The American College of Cardiology and the American Heart Association have released a mobile and web-based app for health care professionals to use with their patients in determining 10-year and lifetime risks for developing atherosclerotic cardiovascular disease.
“This tool is meant to facilitate a conversation between the health care provider and the patient about the patient’s risk of heart attack and stroke and how best to reduce those risks,” says John G Harold, president of the American College of Cardiology. “While we hope the app will make the risk assessment guidelines more accessible, it is not a substitute for face-to-face engagement. It is a tool to help health professionals and patients work together as part of a discussion of the patient’s medical history and lifestyle.”
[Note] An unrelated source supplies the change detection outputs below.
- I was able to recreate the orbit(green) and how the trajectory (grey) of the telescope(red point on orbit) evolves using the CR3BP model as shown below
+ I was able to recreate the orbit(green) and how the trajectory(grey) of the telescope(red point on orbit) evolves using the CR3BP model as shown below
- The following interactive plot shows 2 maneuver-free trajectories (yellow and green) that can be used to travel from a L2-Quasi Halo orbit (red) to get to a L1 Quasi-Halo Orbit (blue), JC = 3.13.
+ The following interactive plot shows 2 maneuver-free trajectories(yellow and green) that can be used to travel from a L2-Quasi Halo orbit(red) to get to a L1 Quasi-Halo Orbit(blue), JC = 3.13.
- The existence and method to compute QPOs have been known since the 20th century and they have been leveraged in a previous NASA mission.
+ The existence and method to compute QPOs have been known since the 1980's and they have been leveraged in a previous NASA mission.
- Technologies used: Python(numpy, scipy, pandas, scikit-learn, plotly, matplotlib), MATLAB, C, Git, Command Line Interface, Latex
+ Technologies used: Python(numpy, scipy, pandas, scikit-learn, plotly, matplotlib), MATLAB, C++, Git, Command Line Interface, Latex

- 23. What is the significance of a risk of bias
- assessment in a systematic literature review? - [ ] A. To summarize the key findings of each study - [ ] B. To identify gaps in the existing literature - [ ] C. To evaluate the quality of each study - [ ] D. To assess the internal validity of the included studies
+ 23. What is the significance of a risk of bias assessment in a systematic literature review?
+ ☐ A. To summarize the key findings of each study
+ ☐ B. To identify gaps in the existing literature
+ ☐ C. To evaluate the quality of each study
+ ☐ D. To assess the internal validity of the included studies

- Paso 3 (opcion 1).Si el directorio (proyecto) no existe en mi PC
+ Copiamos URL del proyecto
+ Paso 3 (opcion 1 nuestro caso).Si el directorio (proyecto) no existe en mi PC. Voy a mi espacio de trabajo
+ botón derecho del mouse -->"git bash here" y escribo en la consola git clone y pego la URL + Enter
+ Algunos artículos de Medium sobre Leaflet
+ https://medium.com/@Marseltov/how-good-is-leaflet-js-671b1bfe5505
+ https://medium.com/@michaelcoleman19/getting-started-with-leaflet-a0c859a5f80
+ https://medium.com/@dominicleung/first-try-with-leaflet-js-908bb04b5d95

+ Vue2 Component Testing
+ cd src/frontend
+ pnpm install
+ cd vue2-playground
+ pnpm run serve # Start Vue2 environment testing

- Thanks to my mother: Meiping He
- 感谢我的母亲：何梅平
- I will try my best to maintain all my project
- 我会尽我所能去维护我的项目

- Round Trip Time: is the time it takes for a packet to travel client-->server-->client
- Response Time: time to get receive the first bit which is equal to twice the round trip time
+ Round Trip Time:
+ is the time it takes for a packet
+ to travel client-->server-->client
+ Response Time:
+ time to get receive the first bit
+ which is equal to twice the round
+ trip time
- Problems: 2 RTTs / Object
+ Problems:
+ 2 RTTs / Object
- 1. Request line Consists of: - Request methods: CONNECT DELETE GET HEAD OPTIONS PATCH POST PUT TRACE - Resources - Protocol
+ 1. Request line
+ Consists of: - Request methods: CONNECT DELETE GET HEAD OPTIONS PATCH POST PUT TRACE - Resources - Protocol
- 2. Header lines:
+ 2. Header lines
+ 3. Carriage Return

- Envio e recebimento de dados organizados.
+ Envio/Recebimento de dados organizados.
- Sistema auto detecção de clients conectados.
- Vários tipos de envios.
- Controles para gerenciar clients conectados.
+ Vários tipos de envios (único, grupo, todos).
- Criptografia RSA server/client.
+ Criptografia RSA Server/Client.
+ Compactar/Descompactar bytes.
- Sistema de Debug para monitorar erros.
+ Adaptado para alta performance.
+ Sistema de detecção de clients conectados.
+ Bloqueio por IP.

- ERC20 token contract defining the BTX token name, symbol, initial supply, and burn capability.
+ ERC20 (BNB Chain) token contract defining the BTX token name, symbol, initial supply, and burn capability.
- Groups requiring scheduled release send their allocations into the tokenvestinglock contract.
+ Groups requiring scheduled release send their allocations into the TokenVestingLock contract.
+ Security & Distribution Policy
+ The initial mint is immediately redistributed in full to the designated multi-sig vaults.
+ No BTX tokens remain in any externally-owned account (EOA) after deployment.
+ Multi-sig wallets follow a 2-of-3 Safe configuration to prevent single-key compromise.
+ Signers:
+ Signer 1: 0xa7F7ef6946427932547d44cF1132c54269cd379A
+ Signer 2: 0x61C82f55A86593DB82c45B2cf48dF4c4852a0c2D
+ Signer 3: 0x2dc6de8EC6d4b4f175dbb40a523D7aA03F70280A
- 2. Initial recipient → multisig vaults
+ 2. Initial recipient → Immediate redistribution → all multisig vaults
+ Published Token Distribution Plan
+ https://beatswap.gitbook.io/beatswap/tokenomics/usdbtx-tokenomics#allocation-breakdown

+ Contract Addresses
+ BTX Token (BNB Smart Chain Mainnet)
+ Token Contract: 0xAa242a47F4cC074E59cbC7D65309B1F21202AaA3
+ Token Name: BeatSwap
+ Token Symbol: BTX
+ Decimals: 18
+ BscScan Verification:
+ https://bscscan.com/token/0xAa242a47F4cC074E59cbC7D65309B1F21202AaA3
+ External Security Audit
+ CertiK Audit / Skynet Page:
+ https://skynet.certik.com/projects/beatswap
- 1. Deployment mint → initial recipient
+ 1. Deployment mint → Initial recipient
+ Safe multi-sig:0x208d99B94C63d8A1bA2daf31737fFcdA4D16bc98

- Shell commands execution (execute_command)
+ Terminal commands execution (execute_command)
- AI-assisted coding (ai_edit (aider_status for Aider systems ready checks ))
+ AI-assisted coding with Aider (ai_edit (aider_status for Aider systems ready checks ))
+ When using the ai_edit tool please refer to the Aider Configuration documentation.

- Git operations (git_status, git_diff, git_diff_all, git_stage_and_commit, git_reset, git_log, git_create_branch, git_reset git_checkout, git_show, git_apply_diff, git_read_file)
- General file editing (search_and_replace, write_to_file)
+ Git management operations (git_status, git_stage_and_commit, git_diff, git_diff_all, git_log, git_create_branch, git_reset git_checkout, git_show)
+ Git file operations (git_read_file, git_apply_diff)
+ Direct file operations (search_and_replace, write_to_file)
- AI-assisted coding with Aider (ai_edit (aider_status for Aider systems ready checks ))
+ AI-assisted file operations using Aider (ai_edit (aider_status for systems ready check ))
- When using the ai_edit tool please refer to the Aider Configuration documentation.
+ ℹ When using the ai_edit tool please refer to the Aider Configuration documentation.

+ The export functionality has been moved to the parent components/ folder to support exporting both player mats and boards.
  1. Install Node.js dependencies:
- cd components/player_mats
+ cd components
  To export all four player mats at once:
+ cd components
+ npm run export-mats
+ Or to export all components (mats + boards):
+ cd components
According to a press release, the Atherosclerotic Cardiovascular Disease Risk Estimator (a mobile and web version of the Excel-based calculator released with the American College of Cardiology and the American Heart Association Cardiovascular Risk Guideline distributed in November 2013) uses a patient’s age, sex, race, total cholesterol, high-density lipoprotein cholesterol, systolic blood pressure, blood pressure-lowering medication use, diabetes status and smoking status to estimate their 10-year and lifetime risk of heart attack and ischaemic stroke. The app also helps health care professionals determine whether statin therapy is appropriate, what intensity of statin therapy is needed, how to address safety concerns of statin therapy, and what lifestyle changes should be made.
“We are pleased the risk assessment guidelines are now available in easy to access tools,” says Mariell Jessup, president of the American Heart Association. “The guidelines were broadened late last year to include the assessment for risk of stroke as well as heart attack. This app incorporates the stroke risk as well as the new gender- and ethnicity-specific formulas for predicting risk in African-American and white women and men found in the guidelines, and it looks beyond traditional short-term (10-year) risk estimates to predict an individual’s lifetime risk of developing heart disease and having a stroke.”